__DESCRIPTION OF THE TASK__:
Which lines hold the string "Assembly"? Copy each of them from the material below.

__THE RECORDS__:
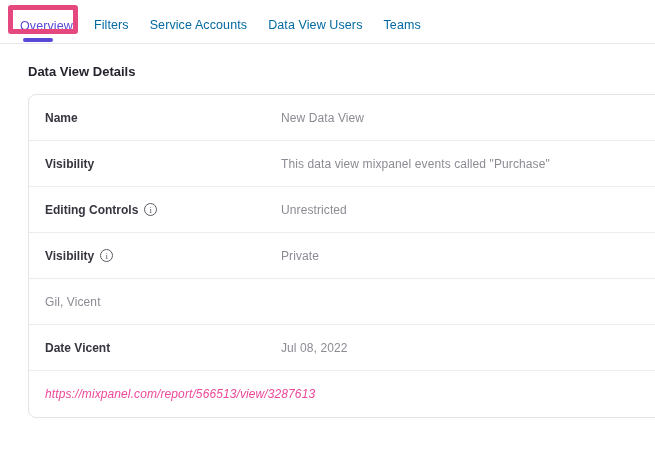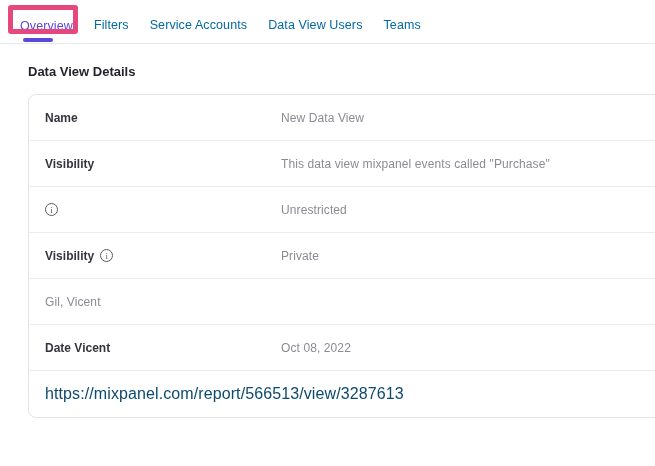--- a/index.html
+++ b/index.html
@@ -74,23 +74,24 @@
     font-weight: 700;
     color: #35353f;
     flex-shrink: 0;
   }
   .row-value {
     font-size: 12px;
     color: #8b8b94;
     letter-spacing: 0.1px;
   }
   .row-value a {
-    color: #0c4a6e;
+    color: #ec4899;
     text-decoration: none;
-    font-size: 16px;
+    font-size: 12px;
+    font-style: italic;
   }
   .info-icon {
     display: inline-flex;
     align-items: center;
     justify-content: center;
     width: 13px; height: 13px;
     border: 1px solid #5a5a64;
     border-radius: 50%;
     font-size: 9px;
     font-weight: 400;
@@ -129,20 +130,21 @@
 
     <div class="row">
       <div class="row-label">
         <span>Visibility</span>
       </div>
       <div class="row-value">This data view mixpanel events called "Purchase"</div>
     </div>
 
     <div class="row">
       <div class="row-label">
+        <span>Editing Controls</span>
         <span class="info-icon">i</span>
       </div>
       <div class="row-value">Unrestricted</div>
     </div>
 
     <div class="row">
       <div class="row-label">
         <span>Visibility</span>
         <span class="info-icon">i</span>
       </div>
@@ -150,21 +152,21 @@
     </div>
 
     <div class="row">
       <div class="row-value">Gil, Vicent</div>
     </div>
 
     <div class="row">
       <div class="row-label">
         <span>Date Vicent</span>
       </div>
-      <div class="row-value">Oct 08, 2022</div>
+      <div class="row-value">Jul 08, 2022</div>
     </div>
 
     <div class="row">
       <div class="row-value">
         <a href="#">https://mixpanel.com/report/566513/view/3287613</a>
       </div>
     </div>
 
   </div>
 </main>

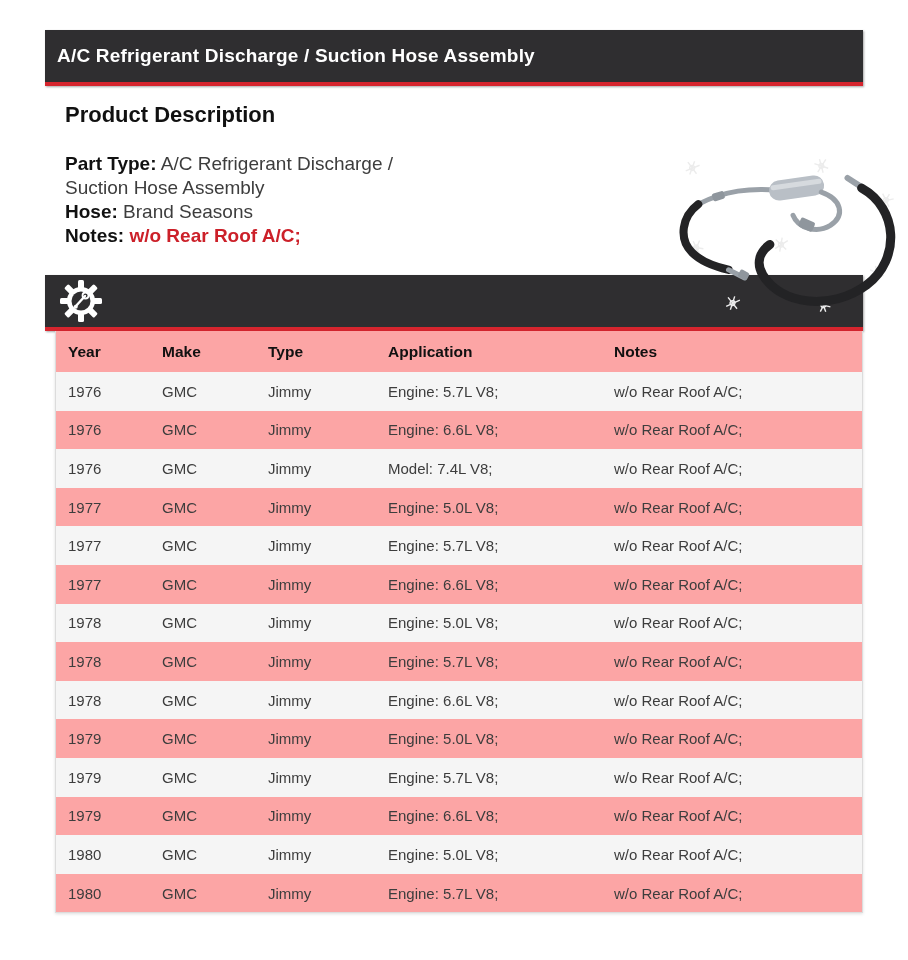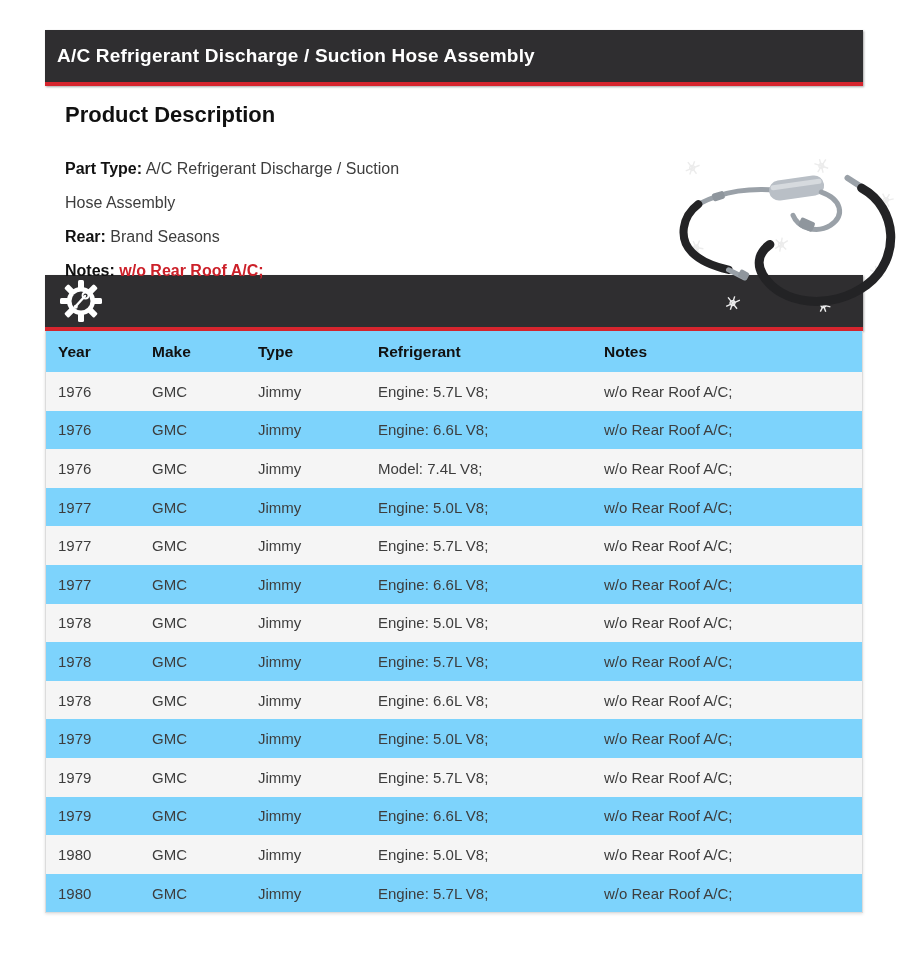--- a/index.html
+++ b/index.html
@@ -34,39 +34,40 @@
 
   
   .desc-section { position: relative; height: 189px; }
   .desc-heading {
     margin: 0; padding: 16px 0 0 20px;
     font-size: 22px; font-weight: bold; color: #111111;
   }
   .desc-text {
     margin: 24px 0 16px 20px;
     width: 345px;
-    font-size: 16px;
-    line-height: 34px;
+    font-size: 19px;
+    line-height: 24px;
     color: #3d3d3d;
   }
   .desc-text .lbl { font-weight: bold; color: #111111; }
   .notes-val { color: #cc2029; font-weight: bold; }
 
   .product-photo {
     position: absolute;
     top: 65px; right: -39px;   
     width: 232px; height: 168px;
   }
 
   
   .compat-card {
     border: 1px solid #dcdcdc;
     border-top: none;
-    background: #7dd3fc;
+    background: #fca5a5;
     box-shadow: 0 1px 3px rgba(0,0,0,.13);
+    margin-left: 10px;
   }
   table.compat {
     width: 100%;
     border-collapse: collapse;
     table-layout: fixed;
   }
   table.compat th {
     text-align: left;
     font-size: 15.5px;
     color: #111111;
@@ -91,21 +92,21 @@
   <div class="bar">
     <span class="bar-title">A/C Refrigerant Discharge / Suction Hose Assembly</span>
   </div>
 
   <div class="desc-section">
     <h2 class="desc-heading">Product Description</h2>
 
     <div class="desc-text">
       <span class="lbl">Part Type:</span>
       <span>A/C Refrigerant Discharge / Suction Hose Assembly</span><br>
-      <span class="lbl">Rear:</span>
+      <span class="lbl">Hose:</span>
       <span>Brand Seasons</span><br>
       <span class="lbl">Notes:</span>
       <span class="notes-val">w/o Rear Roof A/C;</span>
     </div>
 
     <svg class="product-photo" viewBox="0 0 230 165" aria-hidden="true">
       <defs>
         <g id="wm" stroke="#ececec" stroke-width="1.4" fill="none">
           <path d="M0,-7 L0,7 M-6,-4 L6,4 M6,-5 L-5,5"></path>
           <circle cx="0" cy="0" r="2.4"></circle>
@@ -171,21 +172,21 @@
           <col style="width:106px">
           <col style="width:120px">
           <col style="width:226px">
           <col>
       </colgroup>
       <thead>
         <tr id="col-row">
             <th>Year</th>
             <th>Make</th>
             <th>Type</th>
-            <th>Refrigerant</th>
+            <th>Application</th>
             <th>Notes</th>
           </tr>
       </thead>
       <tbody id="table-body">
           <tr class="alt">
             <td>1976</td>
             <td>GMC</td>
             <td>Jimmy</td>
             <td>Engine: 5.7L V8;</td>
             <td>w/o Rear Roof A/C;</td>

__ANSWER SECTION__:
     <span class="bar-title">A/C Refrigerant Discharge / Suction Hose Assembly</span>
       <span>A/C Refrigerant Discharge / Suction Hose Assembly</span><br>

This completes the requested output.